Wishing you both a peaceful night with some much needed rest and relaxation!

swgrl09
19-05-15, 17:26
I'm so glad its over, he can only feel better from here. How's he doing? And how are you?

Carnation
19-05-15, 17:31
Thanks Pulisa. It's like a Hospital Ward in our House at the moment with my partner and his face, me with my thumb and my throat thing and Anxiety, not forgetting my Partner's Mum and her ever increasing Dementia. :ohmy:
I normally hold everything together, so it is a worry when I am not well, as nothing gets done! Then I get more stressed, and then the Anxiety gets worse.
It's like going round in circles! Even the Cat was unwell this week. :unsure:
Muscle twitches have come back with a vengeance too. (Thought I had got rid of them.) :mad:

Hope you got through your Monday ok. :)


The Hospital recommended Paracetamol

MyNameIsTerry
20-05-15, 07:10
I think those muscle twitches are all connected to higher anxiety levels. When you get to a better stage they seem to mostly go away and then appear on the odd times you have the blips. I wouldn't let them worry you, daft thing to say I know :doh:, but you know they will go once you get through this difficult time.

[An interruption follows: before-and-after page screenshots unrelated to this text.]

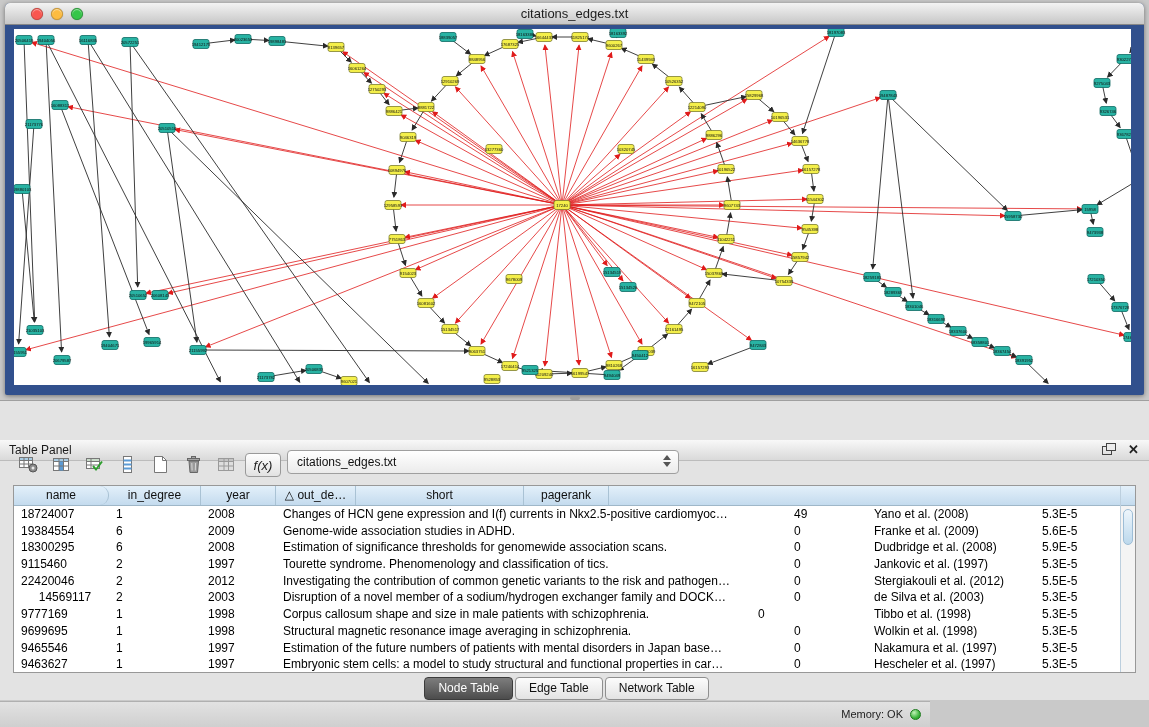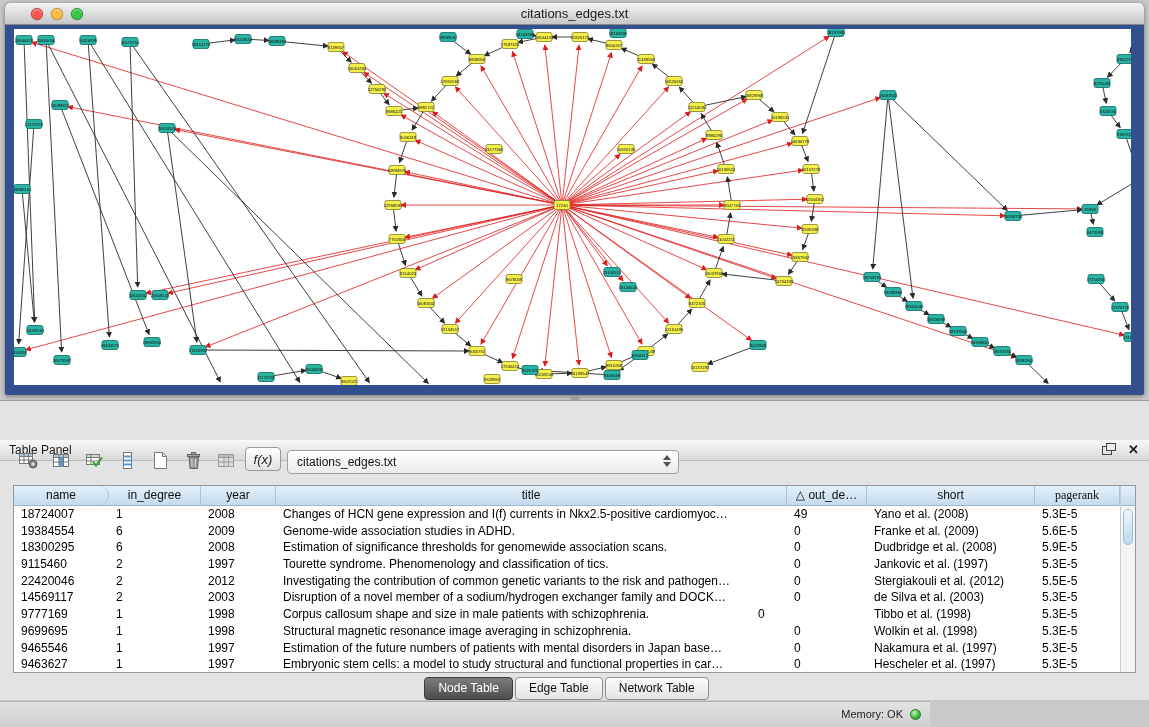--- a/index.html
+++ b/index.html
@@ -52,7 +52,7 @@
   .ph-icon { cursor:default; line-height:14px; }
   .close-x { font-size:13px; font-weight:bold; color:#222; }
 
-  .toolbar { position:absolute; left:14px; top:46px; height:30px; display:flex; align-items:flex-start; gap:5px; }
+  .toolbar { position:absolute; left:14px; top:46px; height:30px; display:flex; align-items:flex-end; gap:5px; }
   .tool-btn { width:28px; height:26px; display:flex; align-items:center; justify-content:center; border-radius:4px; }
   .fx-btn {
     width:36px; height:24px; border:1px solid #999; border-radius:4px;

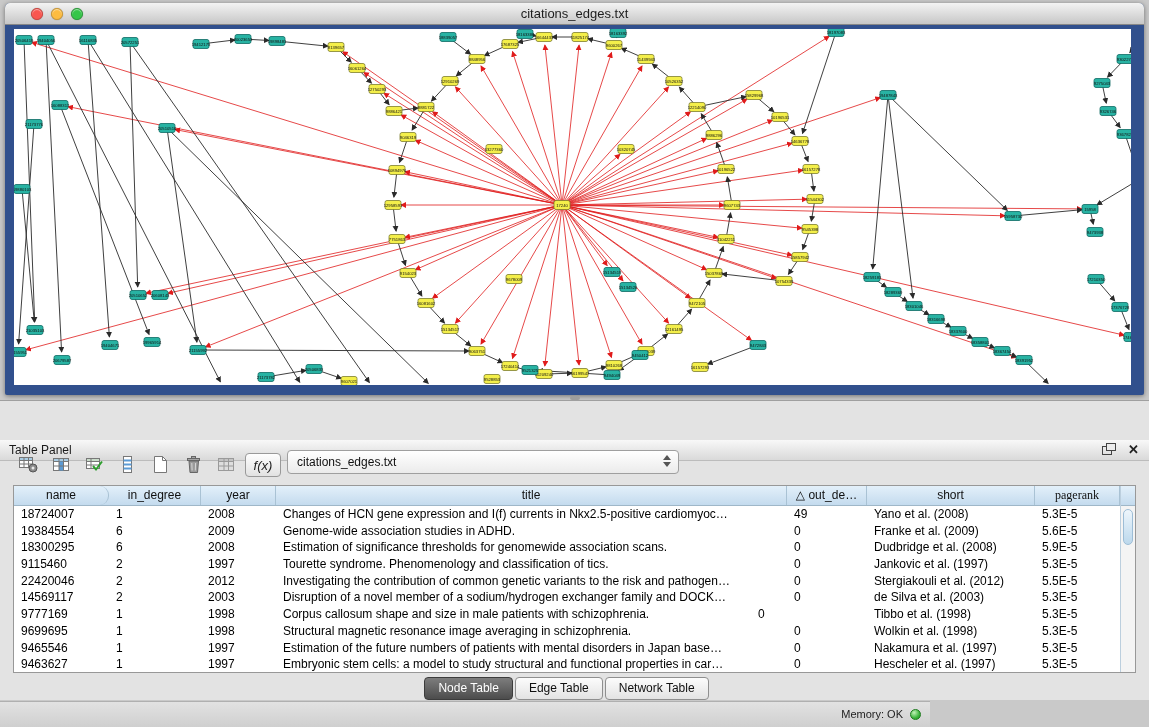--- a/index.html
+++ b/index.html
@@ -781,7 +781,6 @@
         <div class="th" style="width: 95px; border-radius: 9px;">name</div>
         <div class="th" style="width: 92px;">in_degree</div>
         <div class="th" style="width: 75px;">year</div>
-        <div class="th" style="flex: 1 1 auto;">title</div>
         <div class="th" style="width: 80px;">△ out_de…</div>
         <div class="th" style="width: 168px;">short</div>
         <div class="th" style="width: 85px; font-family: Liberation Serif, serif;">pagerank</div>

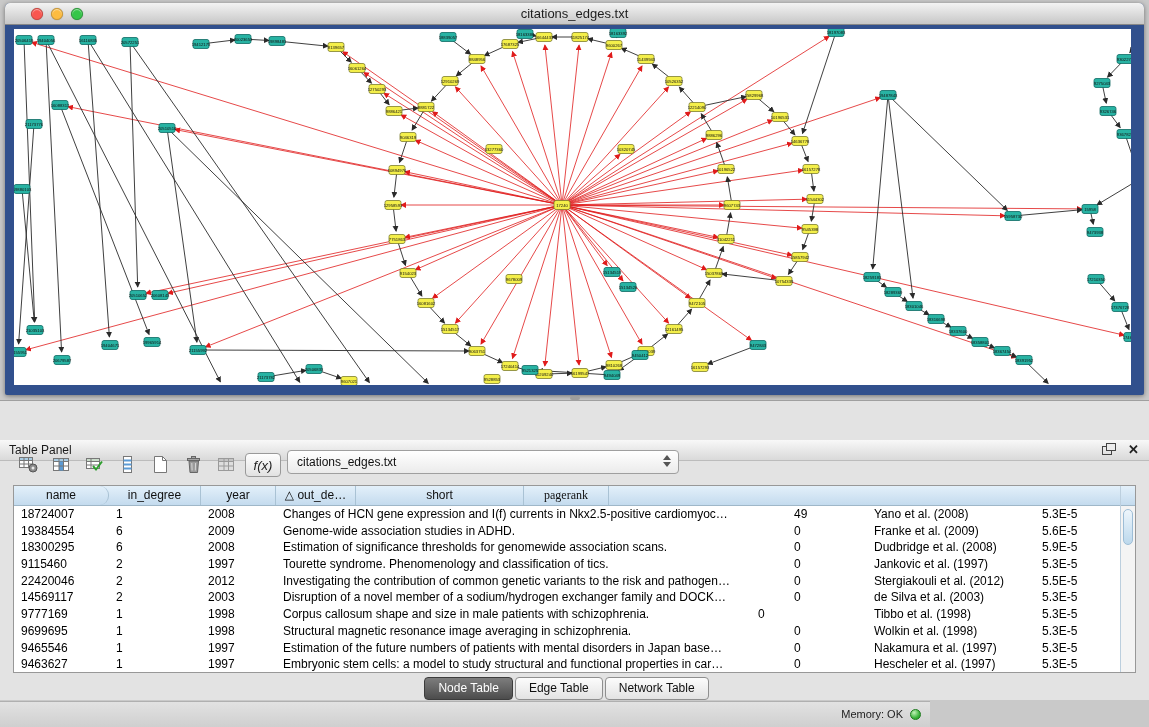--- a/index.html
+++ b/index.html
@@ -783,7 +783,7 @@
         <div class="th" style="width: 75px;">year</div>
         <div class="th" style="width: 80px;">△ out_de…</div>
         <div class="th" style="width: 168px;">short</div>
-        <div class="th" style="width: 85px; font-family: Liberation Serif, serif;">pagerank</div>
+        <div class="th" style="width: 85px;">pagerank</div>
       </div>
     <div class="tbody" id="tbody">
         <div class="tr">

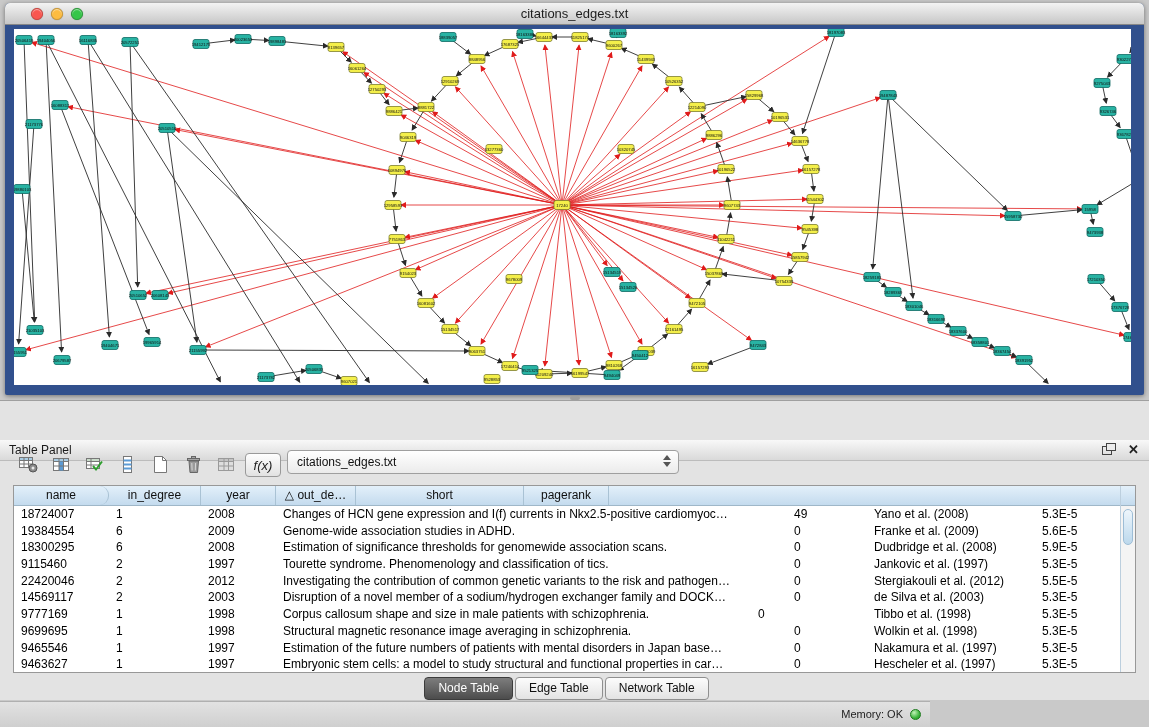--- a/index.html
+++ b/index.html
@@ -832,7 +832,7 @@
           <div class="td" style="width: 85px;">5.5E-5</div>
         </div>
         <div class="tr">
-          <div class="td" style="width: 95px;">14569117</div>
+          <div class="td" style="width: 95px; text-align: center;">14569117</div>
           <div class="td" style="width: 92px;">2</div>
           <div class="td" style="width: 75px;">2003</div>
           <div class="td" style="flex: 1 1 auto;">Disruption of a novel member of a sodium/hydrogen exchanger family and DOCK…</div>

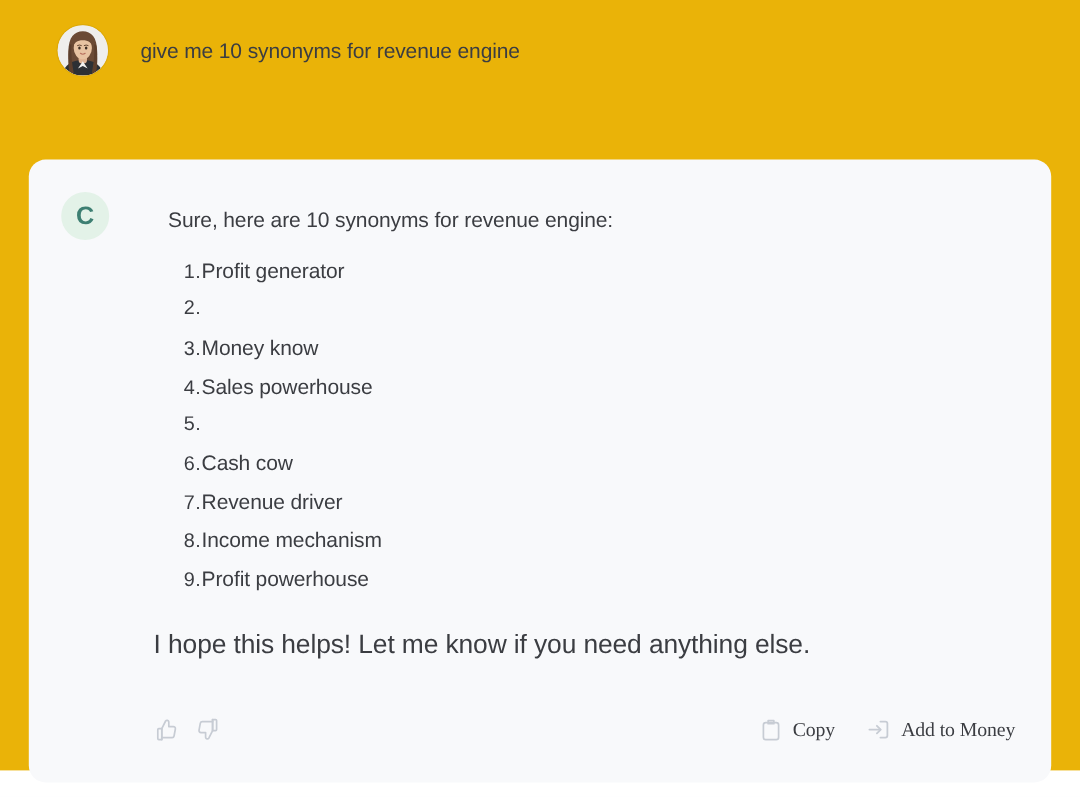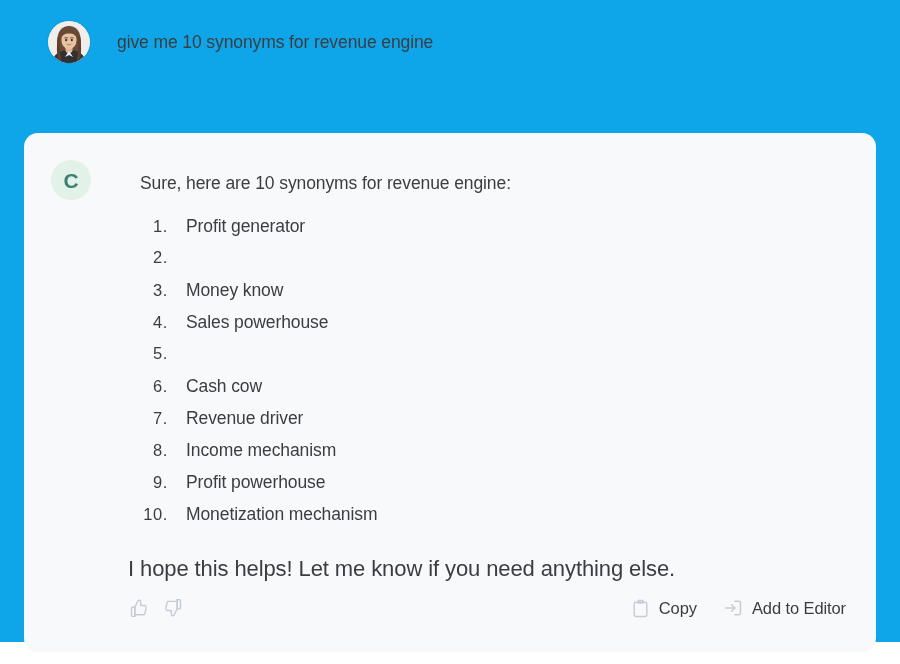--- a/index.html
+++ b/index.html
@@ -20,7 +20,7 @@
     position: relative;
     width: 900px;
     height: 642px;
-    background: #0ea5e9;
+    background: #eab308;
   }
 
   

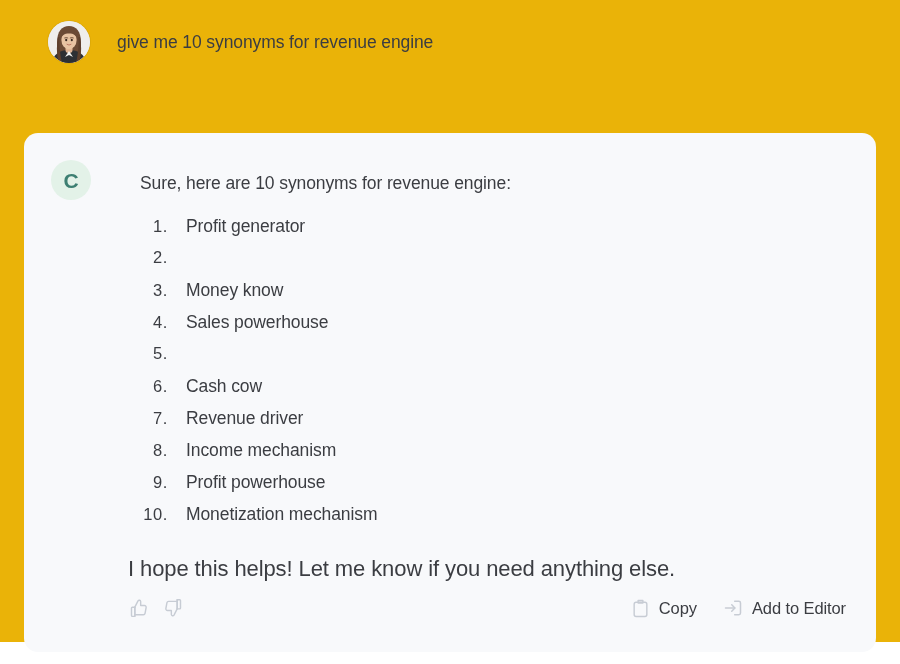--- a/index.html
+++ b/index.html
@@ -125,7 +125,6 @@
     flex: 0 0 40px;
   }
   .syn-label {
-    margin-left: 18px;
     font-size: 17.5px;
     color: #3b3d42;
     letter-spacing: -0.1px;

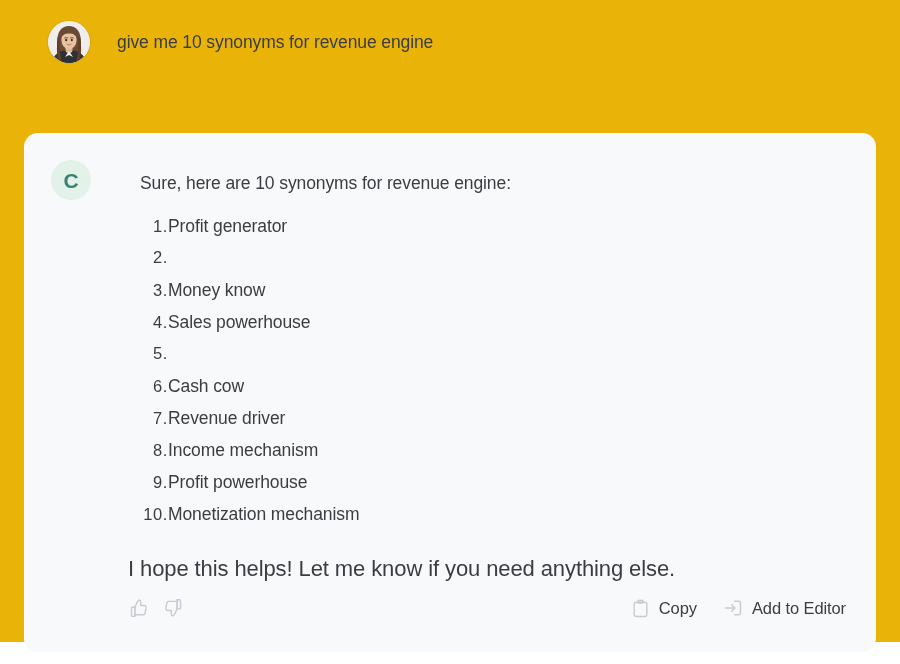--- a/index.html
+++ b/index.html
@@ -276,10 +276,6 @@
         <li class="syn-item">
           <span class="syn-num">9.</span>
           <span class="syn-label">Profit powerhouse</span>
-        </li>
-        <li class="syn-item">
-          <span class="syn-num">10.</span>
-          <span class="syn-label">Monetization mechanism</span>
         </li>
       </ul>
 

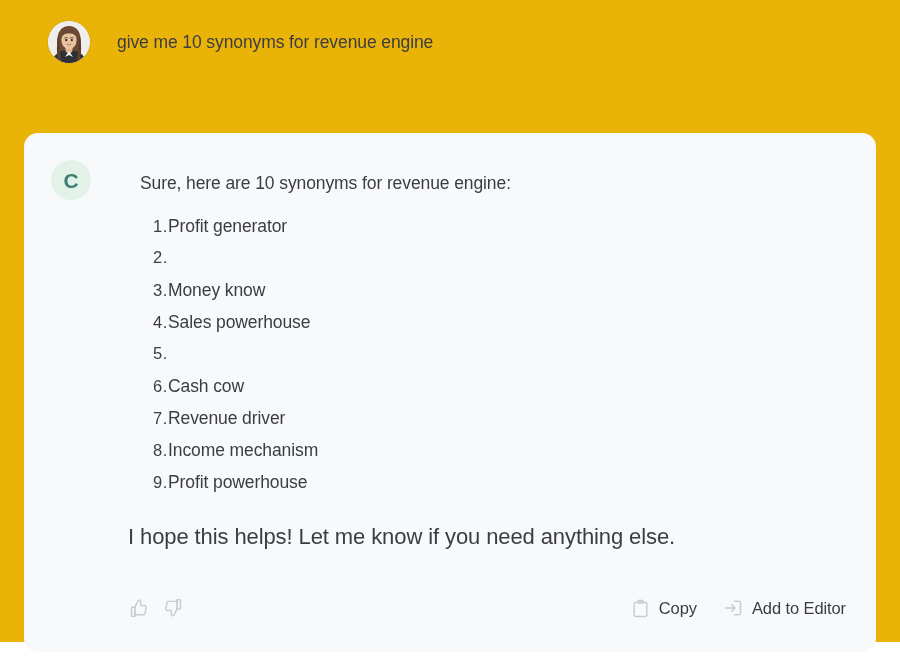--- a/index.html
+++ b/index.html
@@ -176,6 +176,7 @@
     align-items: center;
     gap: 9px;
     cursor: pointer;
+    font-family: Liberation Serif, serif;
   }
   .action-btn .a-icon { display: flex; align-items: center; }
   .action-btn .a-label {

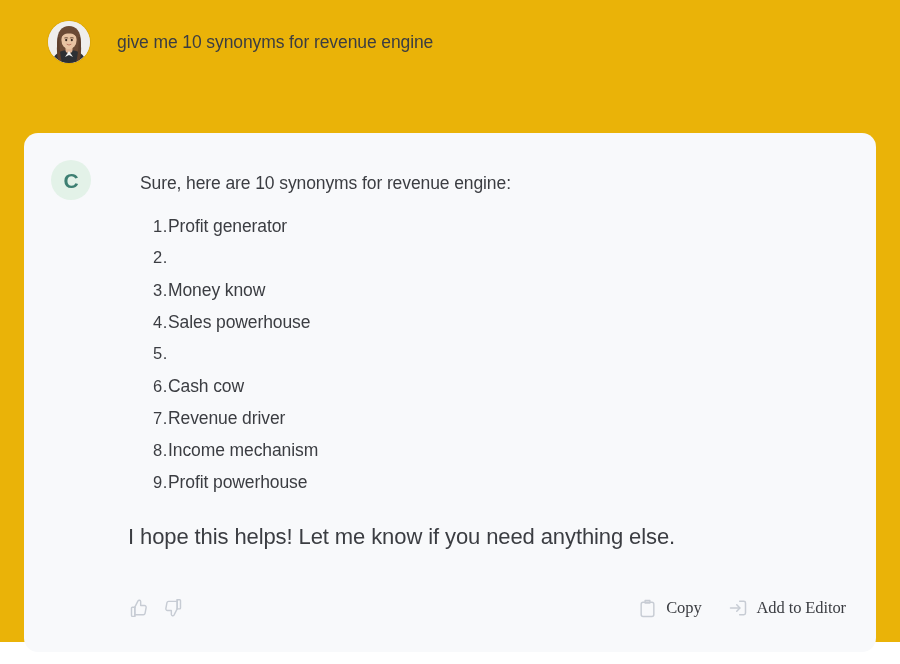--- a/index.html
+++ b/index.html
@@ -324,7 +324,7 @@
               <path d="M10.5 8.2 14.3 12l-3.8 3.8"></path>
             </svg>
           </span>
-          <span class="a-label">Add to Editor</span>
+          <span class="a-label">Add to Money</span>
         </div>
       </div>
     </div>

Try to take some time out for yourself! Your plants want some attention off you :flowers:

Carnation
09-06-15, 22:18
I am pleased to say that my Partner's Cancer Op has gone well, has been given the all clear and been discharged. :):):):)

MyNameIsTerry
10-06-15, 07:19
Thats good news, Carnation. :yesyes:

Did they give him a skin graft? My dad's stood out for a while but you notice it less as the skin starts to change colour.

Have they told him to use a very high factor sunblock going forward? I know they told my dad this.

swgrl09
10-06-15, 12:18
Wonderful news!!!

Carnation
12-06-15, 01:51
Thank you SWgrl.

Yes Terry. My Partner is very fair skinned and he also said about wearing a hat and sunglasses. (Even if it is not bright sunshine, the rays can still get to you; apparently).

The scar is healing up nicely, but he still can not feel part of his face. (The Surgeon said that this can take up to a year!).

I am so pleased that ordeal is over with. I handled it all pretty well, but it is always the aftermath that affects me with my Anxiety.

Like I have said before. I am ok in an emergency or crisis, but when it is over, the body just wants to flop.

I have noticed that I talk incessantly when I am nervous and all sorts of rubbish comes out of my mouth and I am end up feeling really embarrassed; even complete strangers. :blush:

MyNameIsTerry
12-06-15, 05:49
They said the same to my dad and his skin is a deep brown as he has been working outdoors for 35+ years. They said use a really high factor sunblock on the new skin.

Yes, we don't realise that in this country, its nothing to do with it being burning sunshine, its the UV.

They probably said to wear a hat to prevent in the future too as thats general advice in the sun. I would wear a "Jason" horror mask but it might not go down well in the supermarket...:winks:

People often do talk quickly when they are anxious. We do ramble on and forget to take a breath, its probably some form of coping mechanism I guess.